In 2006, petitioner responded to a crime scene of a shooting. He was upset in part because he knew the victim, who sustained gunshot wounds to the face. His superior officer told him to “suck it up.” After this incident, petitioner began abusing alcohol.
Later in the year in November 2006 petitioner responded to the scene of a gunshot suicide. He knew this victim as well and became depressed. His physician prescribed an anti-depressant and diagnosed post-traumatic stress disorder. Petitioner resigned from his employment a month after this incident and was also examined by a psychiatrist on the same day. The psychiatrist recommended extensive treatment, and petitioner treated for four months.
Petitioner filed three workers’ compensation claims: one for the right shoulder, another for overuse of the left shoulder, and a third for his psychiatric disorder. He also applied for Second Injury Fund benefits asserting that he was totally disabled.
Various experts testified in the case, and the Judge of Compensation awarded petitioner 37.5% credit, 15% for the right shoulder and 42.5% for psychiatric injuries. Both parties appealed.

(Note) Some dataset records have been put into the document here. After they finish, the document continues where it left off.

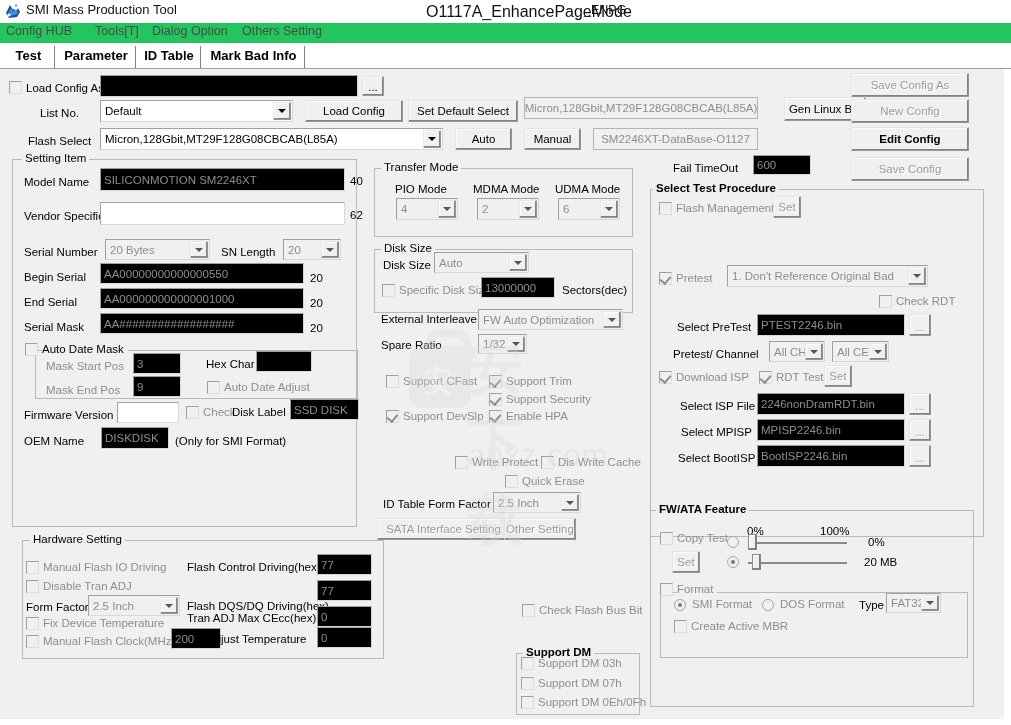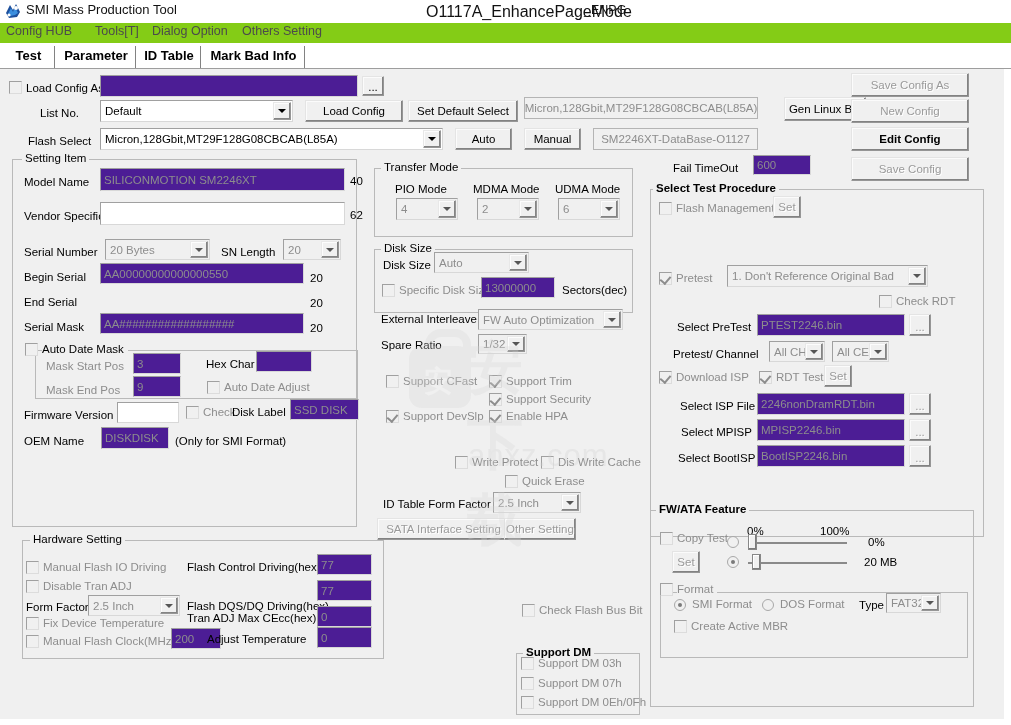"Config HUB" .menubar { background: #84cc16 -> #22c55e }
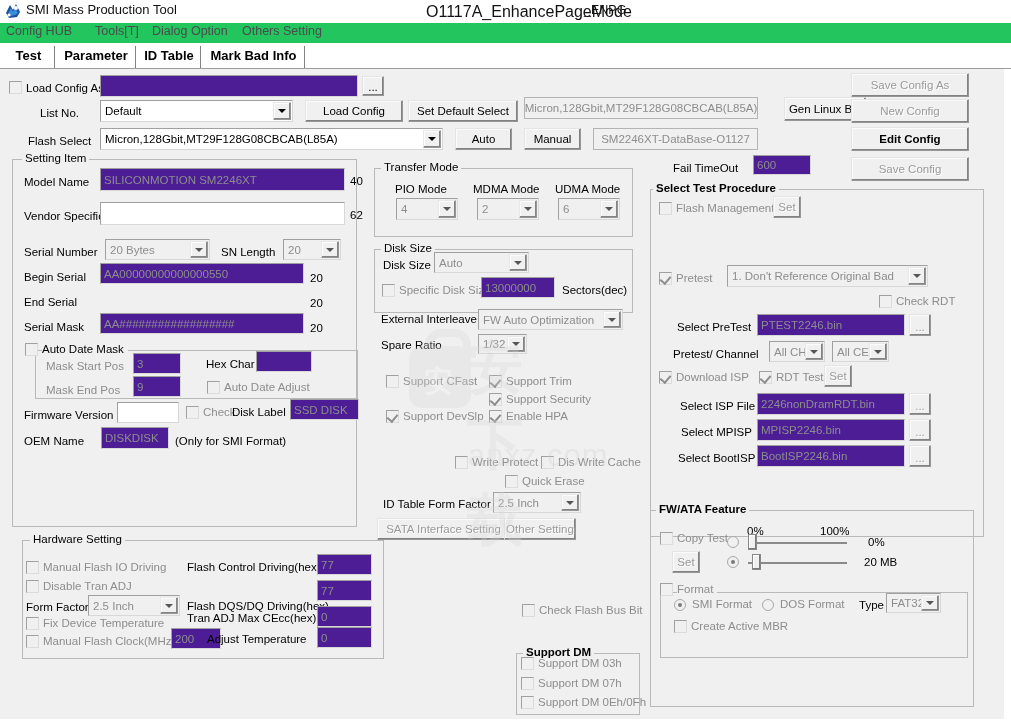"600" .tb { background: #4c1d95 -> #000000 }
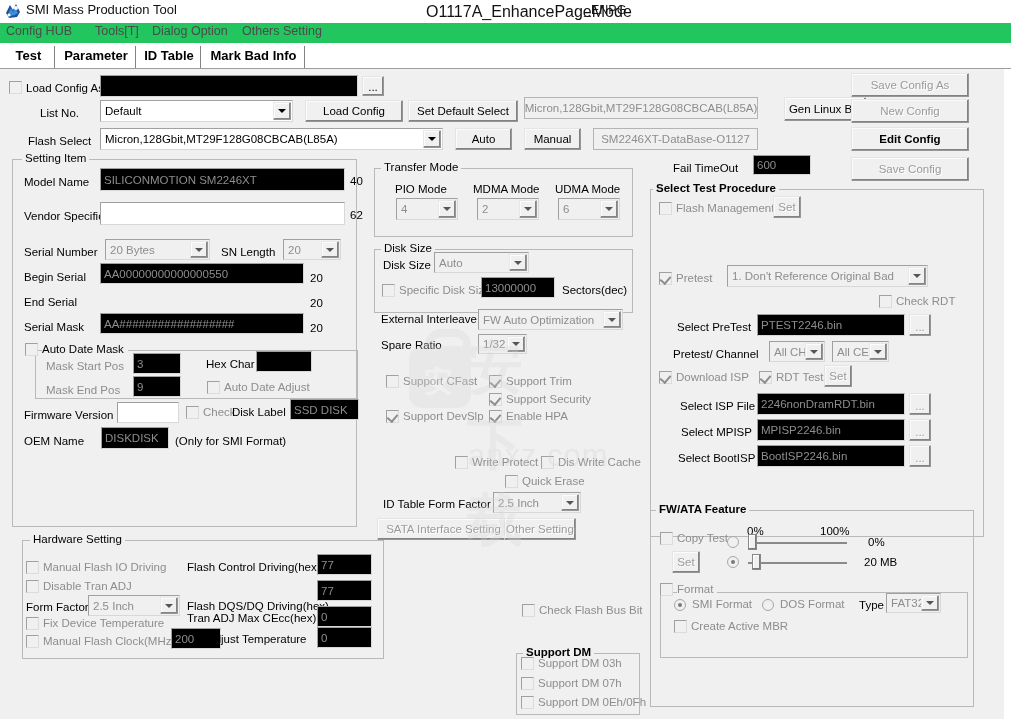"AA000000000000001000" div.tb { html: none -> <div>AA000000000000001000</div> }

The Appellate Division noted that the Judge of Compensation found petitioner to be credible and observed that the judge must evaluate the testimony of witnesses and doctors according to their demeanor and qualifications, as well as trustworthiness. The Judge did not find respondent’s expert, Dr. Holl, to be credible because there was no evidence to support Dr. Holl’s statement that petitioner’s psychiatric problems were from a prior personality disorder. The judge did, however, find Dr. Gooriah, petitioner’s psychiatric expert, to be credible. Nonetheless, the judge did not agree with Dr. Gooriah that petitioner had a 65% psychiatric disability.
In the end, the judge did not believe petitioner made out a case for total and permanent disability but made fairly substantial awards of partial permanent disability. The judge did not award total disability because the judge believed that with adequate psychiatric treatment, petitioner could return to work. The Appellate Division found that there was sufficient credible evidence to support the judge on this finding.
The disparity in orthopedic estimates was also notable. Dr. Krengel estimated a 70% disability for the right shoulder, while Dr. Allen estimated 10%, half preexisting. The judge assessed the orthopedic disability at 37.5%, which the Appellate Division accepted as supported by the evidence. No disability was found for the left shoulder.
The Appellate Division simply stated, “We conclude that the judge’s award was neither excessive nor inconsistent with the credible evidence.” The main lesson in this case is that appellate courts will defer to the judge of compensation on assessments of permanent disability because of the judge’s expertise. In most cases in New Jersey, there is a gross disparity in the estimates of disability between the parties’ experts, but judges deal with such disparities daily. The Appellate Division will bow to the expertise of the Judge of Compensation when it comes to assessing the percentage of disability.
I agree with your assessment that ” it depends on the individual case and that …. Each case must be viewed on its own merits.” I would add that often times, it also depends upon who the judge is and what court you’re in. This is valuable information that a defense attorney can provide to the client. To me, this case also illustrates the risk that employers can have in litigating a case simply over “how much” disability will be awarded. I don’t know if this case was tried because the Petitioner was insisting on perm total, but if not, it can be a risky proposition to try a case when all you’re giving the judge is a choice between awarding “some” partial permanent disability or “more” partial permanent disability to an admittedly injured worker.